Not Your Grandparents’ Retirement
You may be retired considerably longer than your grandparents were. The average life expectancy for a newborn baby in the U.S. at the beginning of the 20th century was 47.3 years.1 The projected average life expectancy for babies born in 2014 is 78.8 years,2 an increase of more than 30 years.
Good News and Not-so-Good News
A long retirement is great . . . as long as the money doesn’t run out. Even a generous lump sum shrinks when you divide it up into annual amounts. For example, without adjusting for any investment earnings or income taxes payable, a lump sum of $400,000 equals just $20,000 a year for 20 years.
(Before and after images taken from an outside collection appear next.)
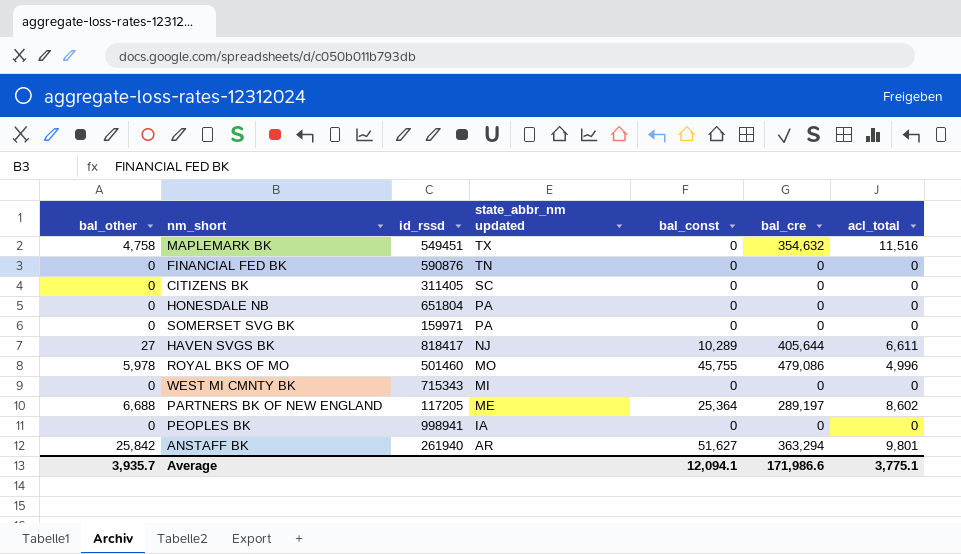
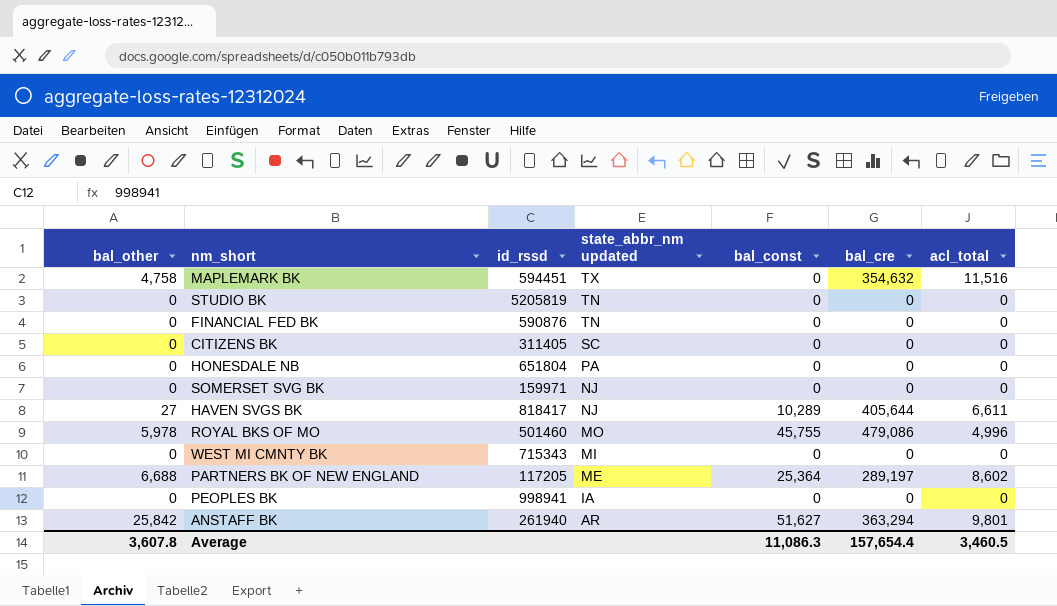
MAPLEMARK BK | id_rssd: 549451 -> 594451
row STUDIO BK: none -> 0 | 5205819 | TN | 0 | 0 | 0
SOMERSET SVG BK | state_abbr_nm updated: PA -> NJ
Average | bal_other: 3,935.7 -> 3,607.8
Average | bal_const: 12,094.1 -> 11,086.3
Average | bal_cre: 171,986.6 -> 157,654.4
Average | acl_total: 3,775.1 -> 3,460.5

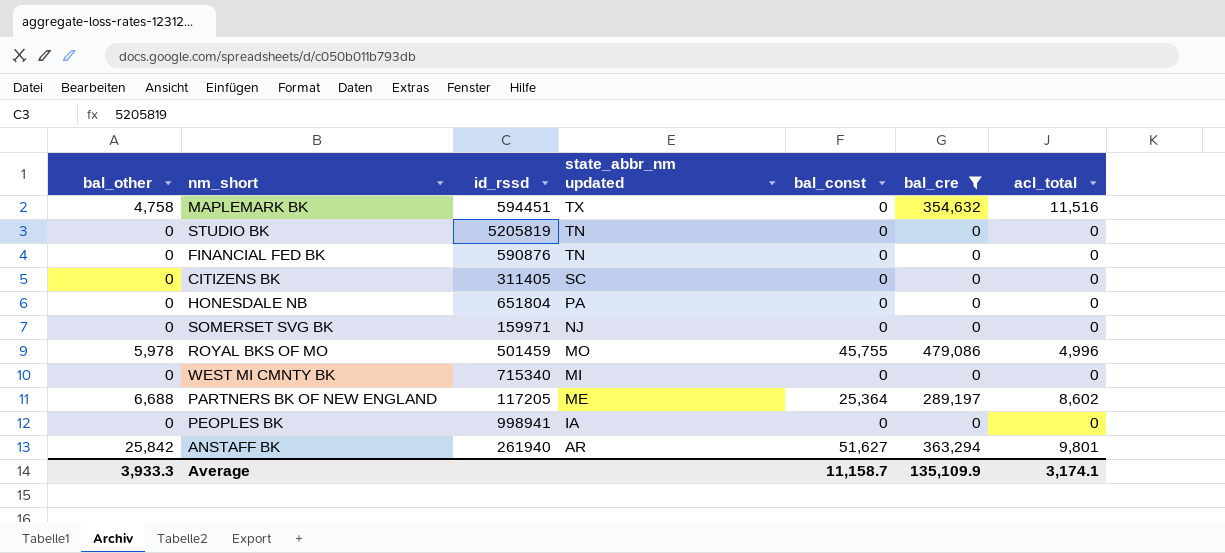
filter: none -> bal_cre != 405,644
ROYAL BKS OF MO | id_rssd: 501460 -> 501459
WEST MI CMNTY BK | id_rssd: 715343 -> 715340
Average | bal_other: 3,607.8 -> 3,933.3
Average | bal_const: 11,086.3 -> 11,158.7
Average | bal_cre: 157,654.4 -> 135,109.9
Average | acl_total: 3,460.5 -> 3,174.1

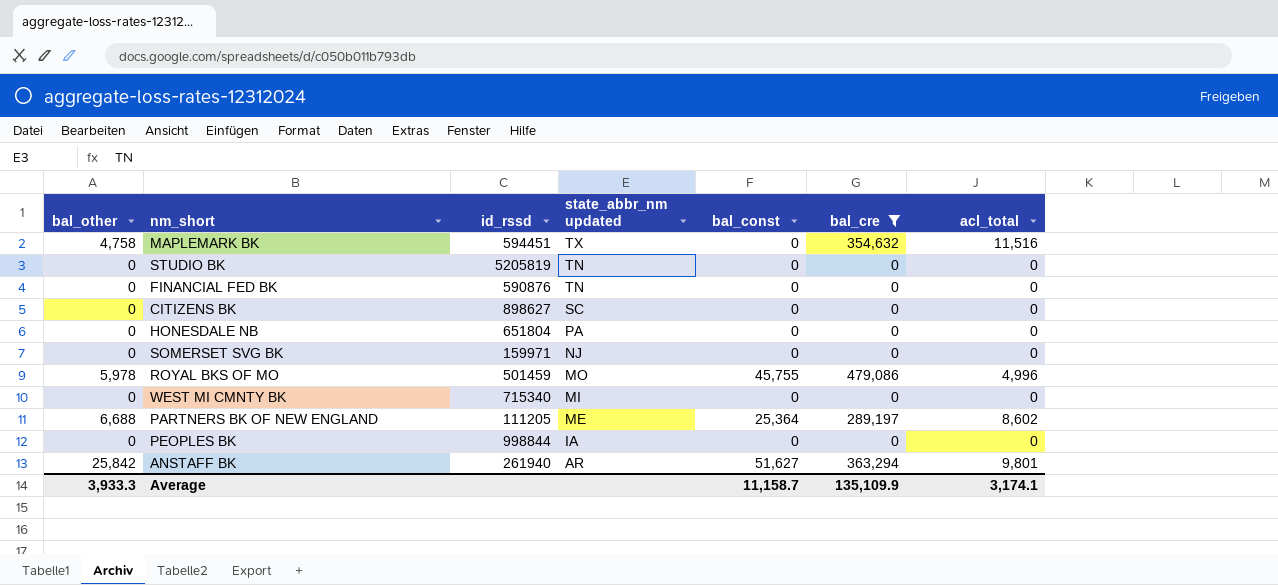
CITIZENS BK | id_rssd: 311405 -> 898627
PARTNERS BK OF NEW ENGLAND | id_rssd: 117205 -> 111205
PEOPLES BK | id_rssd: 998941 -> 998844

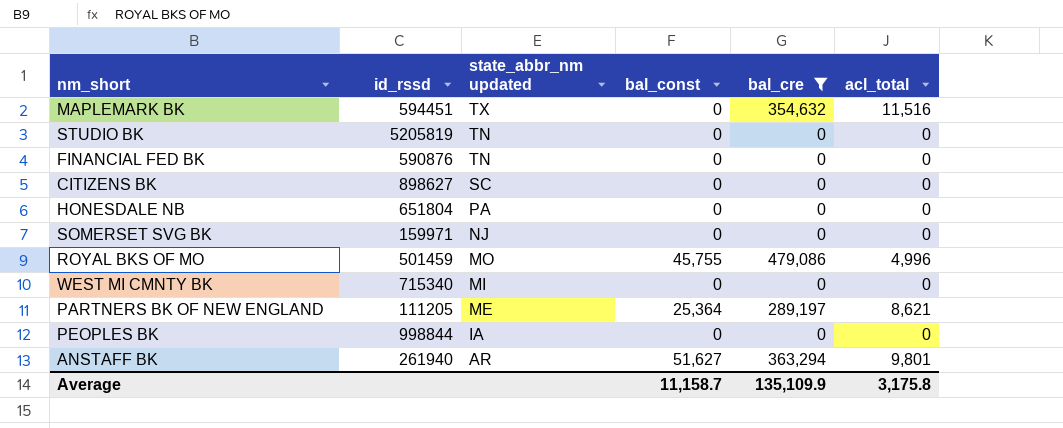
column bal_other | position: 1 -> none
PARTNERS BK OF NEW ENGLAND | acl_total: 8,602 -> 8,621
Average | acl_total: 3,174.1 -> 3,175.8

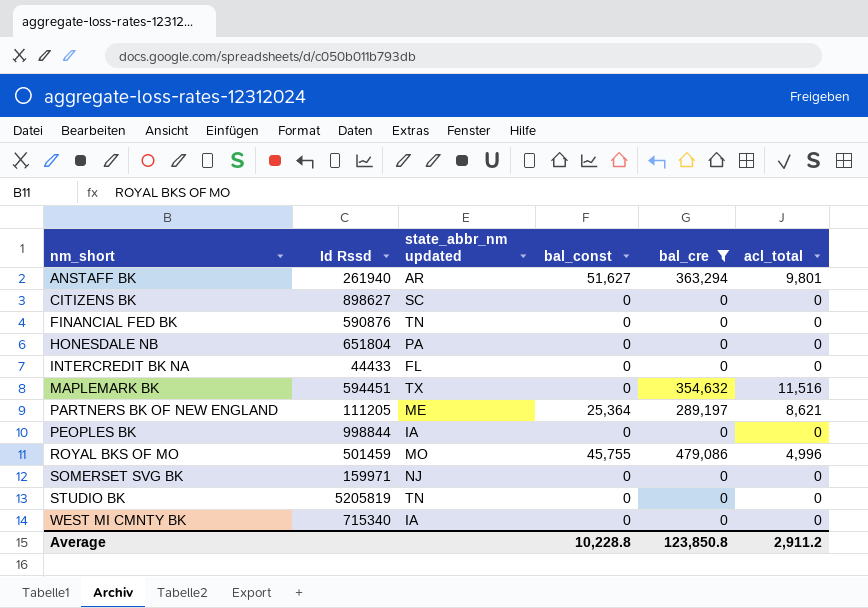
row order: state_abbr_nm updated descending -> nm_short ascending
column name: id_rssd -> Id Rssd
row INTERCREDIT BK NA: none -> 44433 | FL | 0 | 0 | 0
WEST MI CMNTY BK | state_abbr_nm updated: MI -> IA
Average | bal_const: 11,158.7 -> 10,228.8
Average | bal_cre: 135,109.9 -> 123,850.8
Average | acl_total: 3,175.8 -> 2,911.2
This very rough calculation highlights how important it is to look at your invested assets in terms of the annual amount you could potentially withdraw from them.
Help From Other Places
You will probably receive some retirement income from Social Security. But remember that Social Security was never designed to cover the bulk of your retirement living expenses. It’s best to view it as supplemental income. And benefit formulas and age requirements could change in the future.
Pensions used to be a second major source of retirement income. However, things have changed and pension plans are becoming fairly rare. Instead, the benefits that many of today’s retirement plans provide are determined by the amount you have in your account — that big lump sum.
You Can Do It
How should you tackle building your retirement assets? Estimate how much income you’re going to need and set a realistic goal. Choose a mix of investments that can help you reach your goal, considering the amount of time you have to invest and your risk tolerance. And just keep working at it.
If you have any questions about supplemental income or taking a lump sum, please contact a Lumin Financial advisor today.
Disclosure: Information presented is for educational purposes only and does not intend to make an offer or solicitation for the sale or purchase of any specific investment, or investment strategy. Investments involve risk and are not guaranteed. Information has been gathered from sources believed to be reliable, but cannot be represented as accurate or complete. Before investing, you should consult your investment, tax, or legal advisor.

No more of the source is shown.